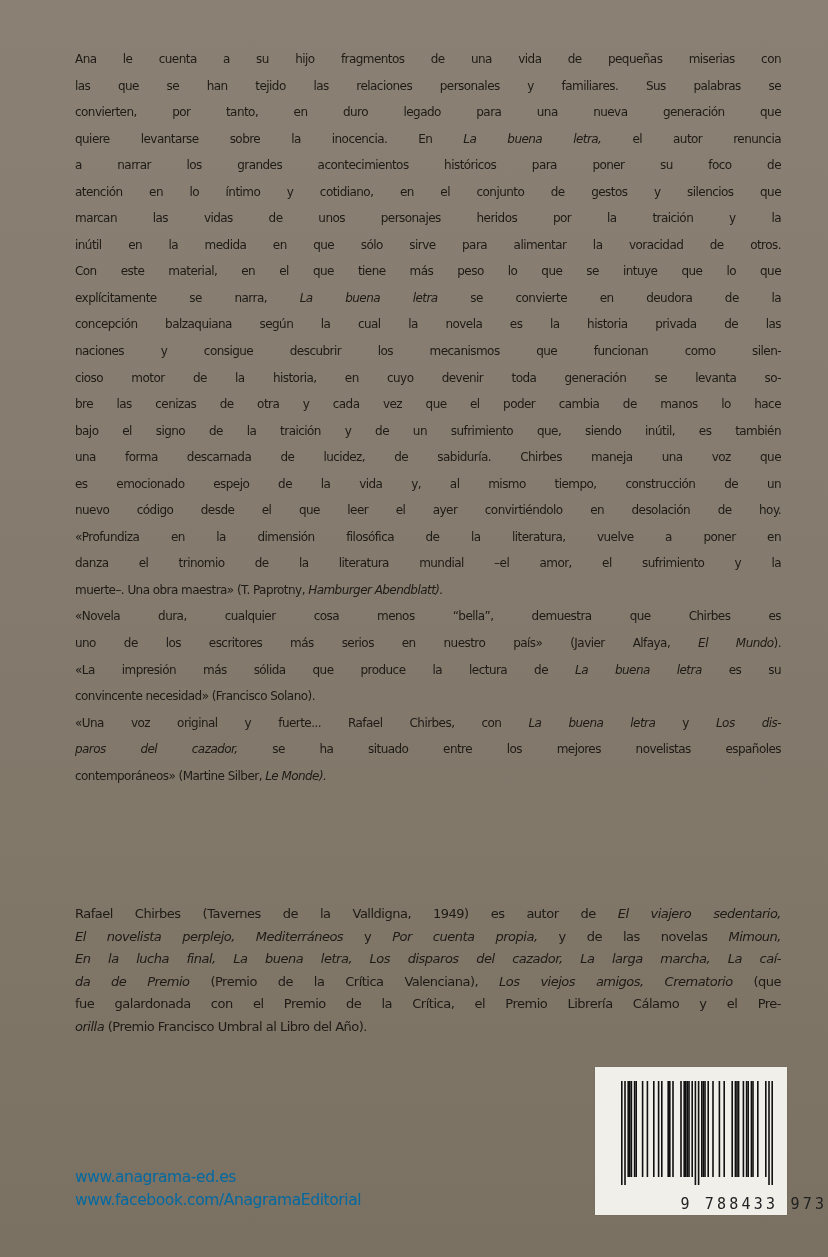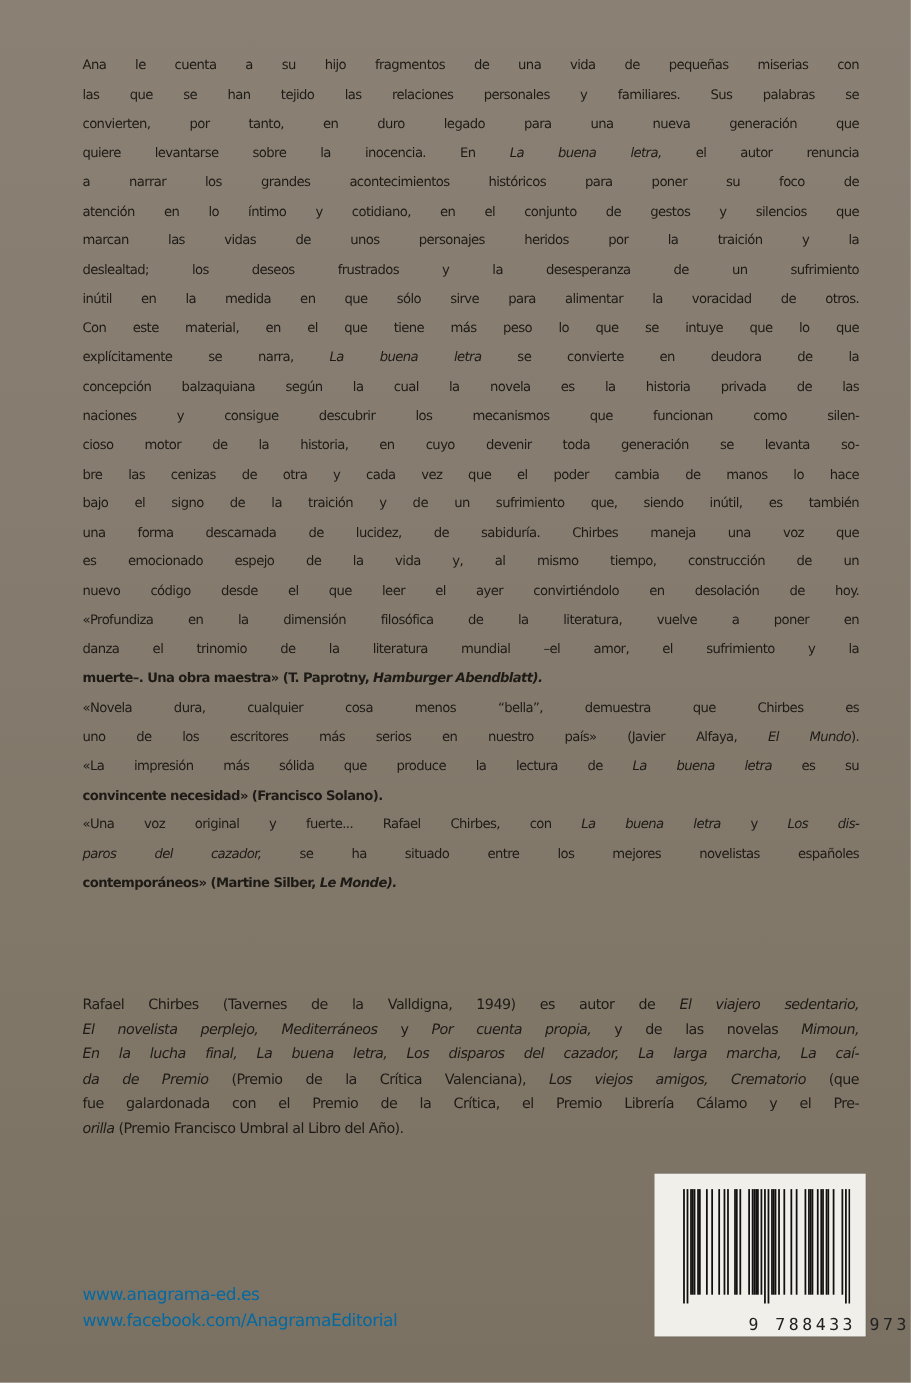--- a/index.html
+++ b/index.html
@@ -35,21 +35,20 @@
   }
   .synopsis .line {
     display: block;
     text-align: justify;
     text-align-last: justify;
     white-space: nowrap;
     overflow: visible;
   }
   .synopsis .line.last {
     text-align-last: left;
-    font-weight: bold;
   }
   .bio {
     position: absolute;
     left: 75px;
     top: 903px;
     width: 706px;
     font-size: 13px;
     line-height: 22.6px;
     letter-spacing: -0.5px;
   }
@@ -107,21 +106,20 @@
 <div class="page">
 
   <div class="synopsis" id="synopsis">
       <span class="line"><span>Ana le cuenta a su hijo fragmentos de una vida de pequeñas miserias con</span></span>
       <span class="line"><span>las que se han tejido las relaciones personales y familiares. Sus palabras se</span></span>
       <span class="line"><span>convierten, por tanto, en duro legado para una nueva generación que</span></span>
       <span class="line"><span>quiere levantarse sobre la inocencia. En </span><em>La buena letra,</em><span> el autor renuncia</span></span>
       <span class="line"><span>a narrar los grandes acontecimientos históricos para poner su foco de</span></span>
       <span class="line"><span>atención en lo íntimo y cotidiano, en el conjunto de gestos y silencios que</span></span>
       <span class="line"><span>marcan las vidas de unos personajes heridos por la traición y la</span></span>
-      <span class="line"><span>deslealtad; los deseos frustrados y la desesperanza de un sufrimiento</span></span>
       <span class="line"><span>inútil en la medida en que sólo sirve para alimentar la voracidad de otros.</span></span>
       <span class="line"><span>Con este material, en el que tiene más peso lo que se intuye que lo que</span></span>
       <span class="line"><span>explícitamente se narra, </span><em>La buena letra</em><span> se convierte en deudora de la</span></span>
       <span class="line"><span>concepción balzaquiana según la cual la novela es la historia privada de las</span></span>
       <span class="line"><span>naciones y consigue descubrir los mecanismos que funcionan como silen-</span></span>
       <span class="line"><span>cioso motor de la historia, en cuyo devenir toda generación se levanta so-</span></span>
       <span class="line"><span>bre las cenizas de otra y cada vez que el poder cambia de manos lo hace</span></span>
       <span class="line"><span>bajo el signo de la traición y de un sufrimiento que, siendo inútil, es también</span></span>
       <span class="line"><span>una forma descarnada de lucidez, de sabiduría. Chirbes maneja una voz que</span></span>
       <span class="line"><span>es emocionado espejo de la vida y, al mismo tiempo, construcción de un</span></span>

-*-

▸ Instructions to follow
Take the listing above and repeat exactly the lines from the one containing "line-height: 22.6px;" through the one containing "Sus palabras se</span></span>", both included.

▸ Output of the task
     line-height: 22.6px;
     letter-spacing: -0.5px;
   }
@@ -107,21 +106,20 @@
 <div class="page">
 
   <div class="synopsis" id="synopsis">
       <span class="line"><span>Ana le cuenta a su hijo fragmentos de una vida de pequeñas miserias con</span></span>
       <span class="line"><span>las que se han tejido las relaciones personales y familiares. Sus palabras se</span></span>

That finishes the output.